## DATA FOR THIS TASK
★ ★ ★

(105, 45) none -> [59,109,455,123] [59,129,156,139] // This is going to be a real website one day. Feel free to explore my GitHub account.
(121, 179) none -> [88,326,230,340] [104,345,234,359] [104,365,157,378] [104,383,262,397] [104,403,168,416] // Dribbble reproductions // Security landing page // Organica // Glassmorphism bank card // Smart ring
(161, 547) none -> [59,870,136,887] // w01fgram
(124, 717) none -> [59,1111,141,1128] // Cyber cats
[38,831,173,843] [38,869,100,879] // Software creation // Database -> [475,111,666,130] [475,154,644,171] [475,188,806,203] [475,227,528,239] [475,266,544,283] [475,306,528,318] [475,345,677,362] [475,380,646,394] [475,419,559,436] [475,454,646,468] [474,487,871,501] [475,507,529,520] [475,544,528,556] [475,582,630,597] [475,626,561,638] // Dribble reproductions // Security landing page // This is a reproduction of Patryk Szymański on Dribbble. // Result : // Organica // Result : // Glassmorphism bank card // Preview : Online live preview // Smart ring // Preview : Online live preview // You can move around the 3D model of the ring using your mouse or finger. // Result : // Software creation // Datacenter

★ ★ ★

## TASK INSTRUCTIONS
Using the records above, pull out each line where the word "Security" occurs.

## ANSWER TO THIS PROBLEM
(121, 179) none -> [88,326,230,340] [104,345,234,359] [104,365,157,378] [104,383,262,397] [104,403,168,416] // Dribbble reproductions // Security landing page // Organica // Glassmorphism bank card // Smart ring
[38,831,173,843] [38,869,100,879] // Software creation // Database -> [475,111,666,130] [475,154,644,171] [475,188,806,203] [475,227,528,239] [475,266,544,283] [475,306,528,318] [475,345,677,362] [475,380,646,394] [475,419,559,436] [475,454,646,468] [474,487,871,501] [475,507,529,520] [475,544,528,556] [475,582,630,597] [475,626,561,638] // Dribble reproductions // Security landing page // This is a reproduction of Patryk Szymański on Dribbble. // Result : // Organica // Result : // Glassmorphism bank card // Preview : Online live preview // Smart ring // Preview : Online live preview // You can move around the 3D model of the ring using your mouse or finger. // Result : // Software creation // Datacenter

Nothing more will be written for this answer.